─── The input

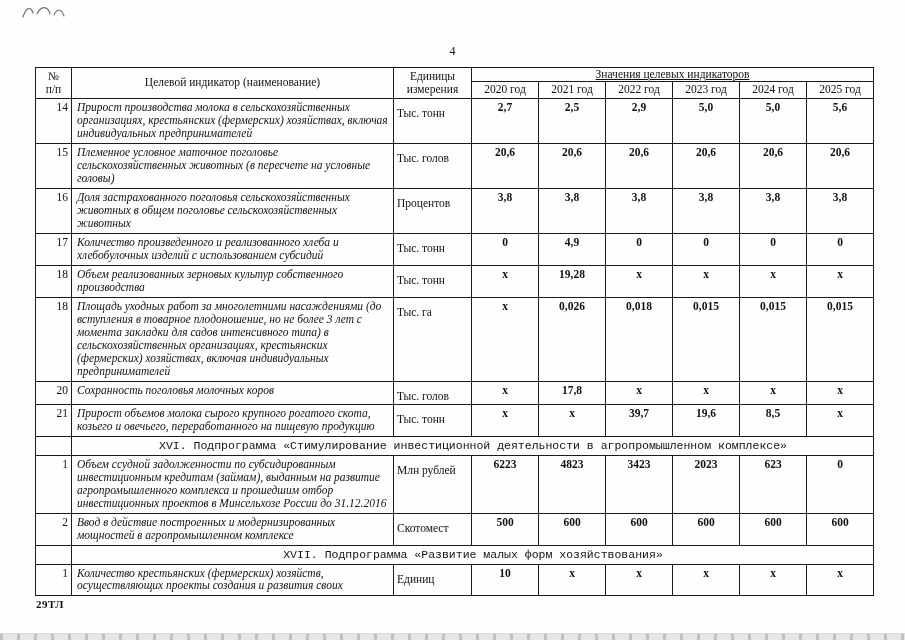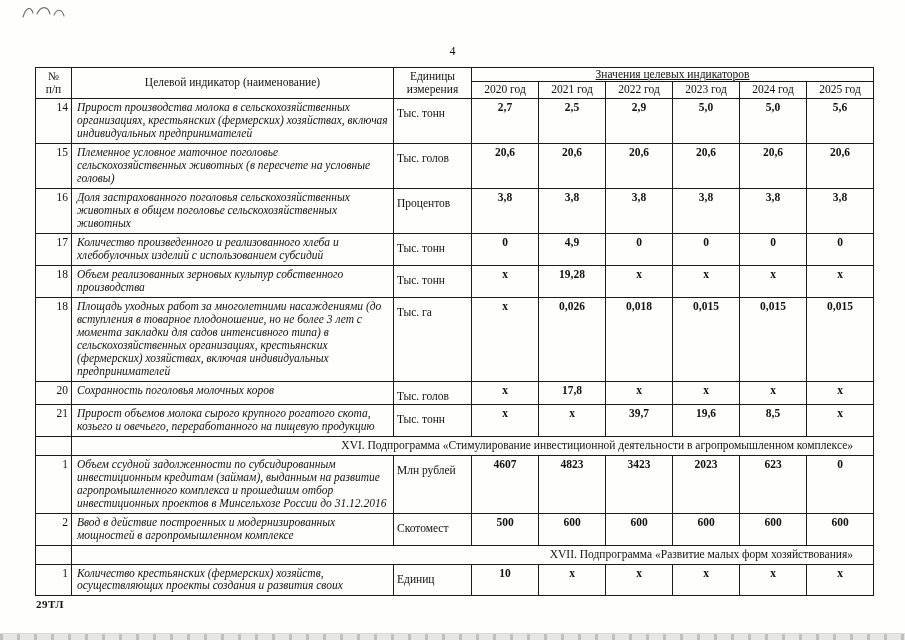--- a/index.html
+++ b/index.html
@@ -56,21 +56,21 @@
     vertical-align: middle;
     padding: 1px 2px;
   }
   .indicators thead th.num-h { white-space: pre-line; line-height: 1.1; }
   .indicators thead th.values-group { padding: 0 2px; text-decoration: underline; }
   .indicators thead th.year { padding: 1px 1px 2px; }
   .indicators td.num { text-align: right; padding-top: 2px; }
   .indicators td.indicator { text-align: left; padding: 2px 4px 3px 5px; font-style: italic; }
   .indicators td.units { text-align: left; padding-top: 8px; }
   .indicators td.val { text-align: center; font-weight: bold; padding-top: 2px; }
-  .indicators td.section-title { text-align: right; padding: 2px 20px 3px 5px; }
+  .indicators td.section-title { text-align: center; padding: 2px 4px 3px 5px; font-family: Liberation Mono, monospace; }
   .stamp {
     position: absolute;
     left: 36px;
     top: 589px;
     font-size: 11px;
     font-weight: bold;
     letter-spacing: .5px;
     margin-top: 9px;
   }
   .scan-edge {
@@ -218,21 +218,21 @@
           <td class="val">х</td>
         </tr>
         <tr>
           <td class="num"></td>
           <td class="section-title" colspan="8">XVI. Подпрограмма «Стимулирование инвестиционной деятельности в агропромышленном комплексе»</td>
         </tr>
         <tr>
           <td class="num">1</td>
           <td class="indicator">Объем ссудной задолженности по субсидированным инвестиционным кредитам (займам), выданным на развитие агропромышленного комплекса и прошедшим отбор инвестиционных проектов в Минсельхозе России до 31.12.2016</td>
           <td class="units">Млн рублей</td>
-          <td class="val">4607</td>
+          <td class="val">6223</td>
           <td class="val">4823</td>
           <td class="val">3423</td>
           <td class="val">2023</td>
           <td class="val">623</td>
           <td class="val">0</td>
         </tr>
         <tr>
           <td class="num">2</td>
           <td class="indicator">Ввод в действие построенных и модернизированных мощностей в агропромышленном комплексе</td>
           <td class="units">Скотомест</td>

──────

_About this task_:
Restate the whole of the material word for word without the pictures.

_Completed exercise_:
--- a/index.html
+++ b/index.html
@@ -56,21 +56,21 @@
     vertical-align: middle;
     padding: 1px 2px;
   }
   .indicators thead th.num-h { white-space: pre-line; line-height: 1.1; }
   .indicators thead th.values-group { padding: 0 2px; text-decoration: underline; }
   .indicators thead th.year { padding: 1px 1px 2px; }
   .indicators td.num { text-align: right; padding-top: 2px; }
   .indicators td.indicator { text-align: left; padding: 2px 4px 3px 5px; font-style: italic; }
   .indicators td.units { text-align: left; padding-top: 8px; }
   .indicators td.val { text-align: center; font-weight: bold; padding-top: 2px; }
-  .indicators td.section-title { text-align: right; padding: 2px 20px 3px 5px; }
+  .indicators td.section-title { text-align: center; padding: 2px 4px 3px 5px; font-family: Liberation Mono, monospace; }
   .stamp {
     position: absolute;
     left: 36px;
     top: 589px;
     font-size: 11px;
     font-weight: bold;
     letter-spacing: .5px;
     margin-top: 9px;
   }
   .scan-edge {
@@ -218,21 +218,21 @@
           <td class="val">х</td>
         </tr>
         <tr>
           <td class="num"></td>
           <td class="section-title" colspan="8">XVI. Подпрограмма «Стимулирование инвестиционной деятельности в агропромышленном комплексе»</td>
         </tr>
         <tr>
           <td class="num">1</td>
           <td class="indicator">Объем ссудной задолженности по субсидированным инвестиционным кредитам (займам), выданным на развитие агропромышленного комплекса и прошедшим отбор инвестиционных проектов в Минсельхозе России до 31.12.2016</td>
           <td class="units">Млн рублей</td>
-          <td class="val">4607</td>
+          <td class="val">6223</td>
           <td class="val">4823</td>
           <td class="val">3423</td>
           <td class="val">2023</td>
           <td class="val">623</td>
           <td class="val">0</td>
         </tr>
         <tr>
           <td class="num">2</td>
           <td class="indicator">Ввод в действие построенных и модернизированных мощностей в агропромышленном комплексе</td>
           <td class="units">Скотомест</td>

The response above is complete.